Sementara itu, Suku Kei atau Evav di Maluku Tenggara memiliki sistem kekerabatan patrilineal yang kuat. Mereka menjunjung tinggi prinsip penghormatan terhadap yang lebih tua serta memiliki tradisi pembersihan negeri sebagai bentuk menjaga keseimbangan sosial.
Di Pulau Buru, masyarakat Suku Rana yang tinggal di sekitar Danau Rana memiliki tradisi Wahadegan, yaitu makan bersama hasil panen tanpa memperjualbelikannya ke luar komunitas, sebagai simbol kebersamaan dan kemandirian.

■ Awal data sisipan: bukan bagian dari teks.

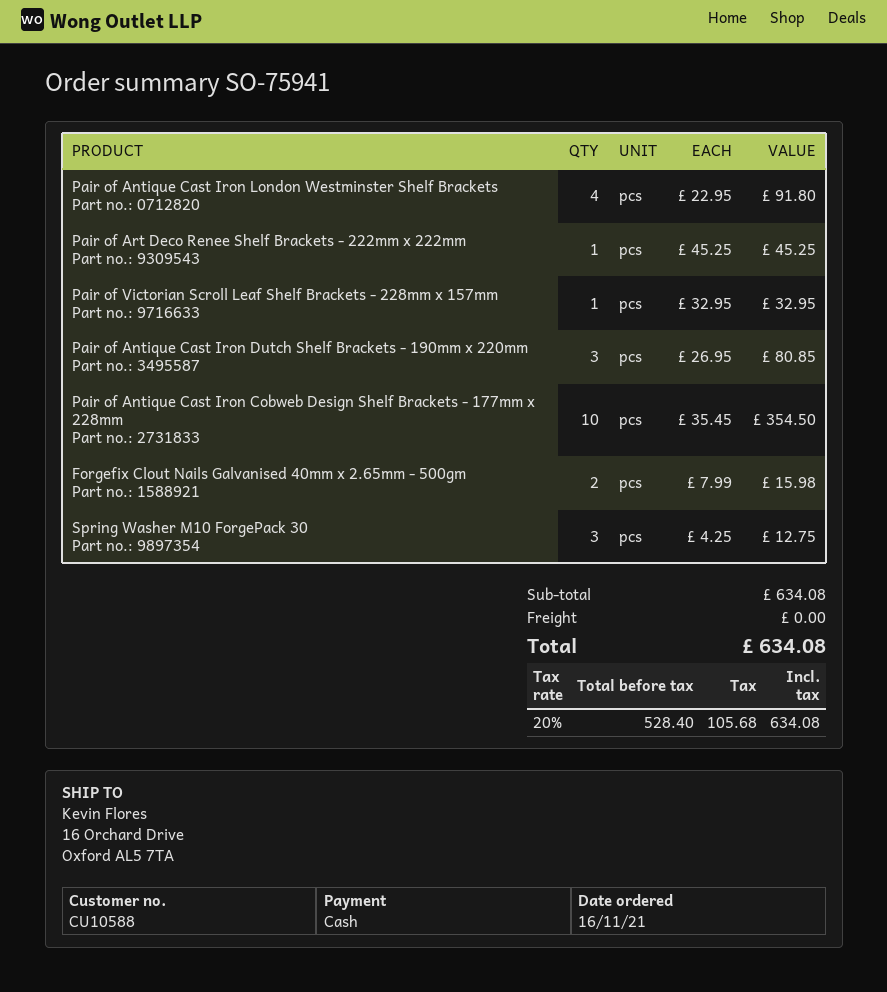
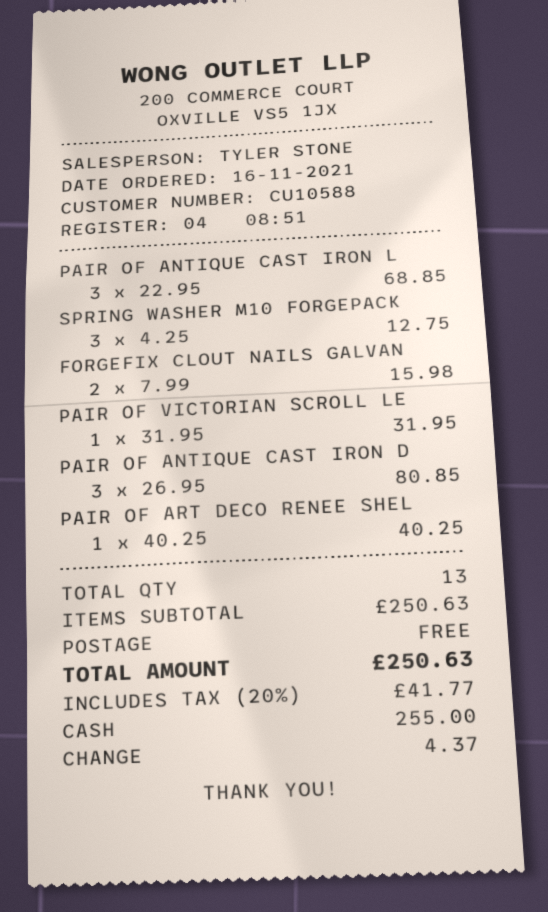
Pair of Antique Cast Iron London Westminster Shelf Brackets: 4 x 22.95 = 91.80 -> 3 x 22.95 = 68.85
Pair of Art Deco Renee Shelf Brackets - 222mm x 222mm: 1 x 45.25 = 45.25 -> 1 x 40.25 = 40.25
Pair of Victorian Scroll Leaf Shelf Brackets - 228mm x 157mm: 1 x 32.95 = 32.95 -> 1 x 31.95 = 31.95
Pair of Antique Cast Iron Cobweb Design Shelf Brackets - 177mm x 228mm: 10 x 35.45 = 354.50 -> none
subtotal: 634.08 -> 250.63
tax: 20% = 105.68 -> 20% = 41.77
total: 634.08 -> 250.63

Tak kalah unik, masyarakat Tanimbar atau Orang Numbar dikenal dengan sistem Duan-Lolat yang mengatur relasi sosial berbasis perkawinan. Dalam kehidupan sehari-hari, mereka menggunakan berbagai bahasa, termasuk Melayu Ambon, Kei, hingga Fordata.
Menariknya, keberagaman Maluku juga mencakup kelompok pendatang seperti Suku Sasak dari Lombok yang telah lama menetap dan berbaur, menjadi bagian dari mosaik sosial yang hidup berdampingan secara damai.
Adat yang Menyatukan Perbedaan
Salah satu kekuatan utama masyarakat Maluku adalah kemampuannya menjaga harmoni melalui adat istiadat.
Tradisi seperti Panas Pela menjadi simbol persaudaraan antar-negeri yang melampaui batas agama. Dalam ritual ini, hubungan kekerabatan diperbarui dan dipererat sebagai bentuk komitmen menjaga kedamaian.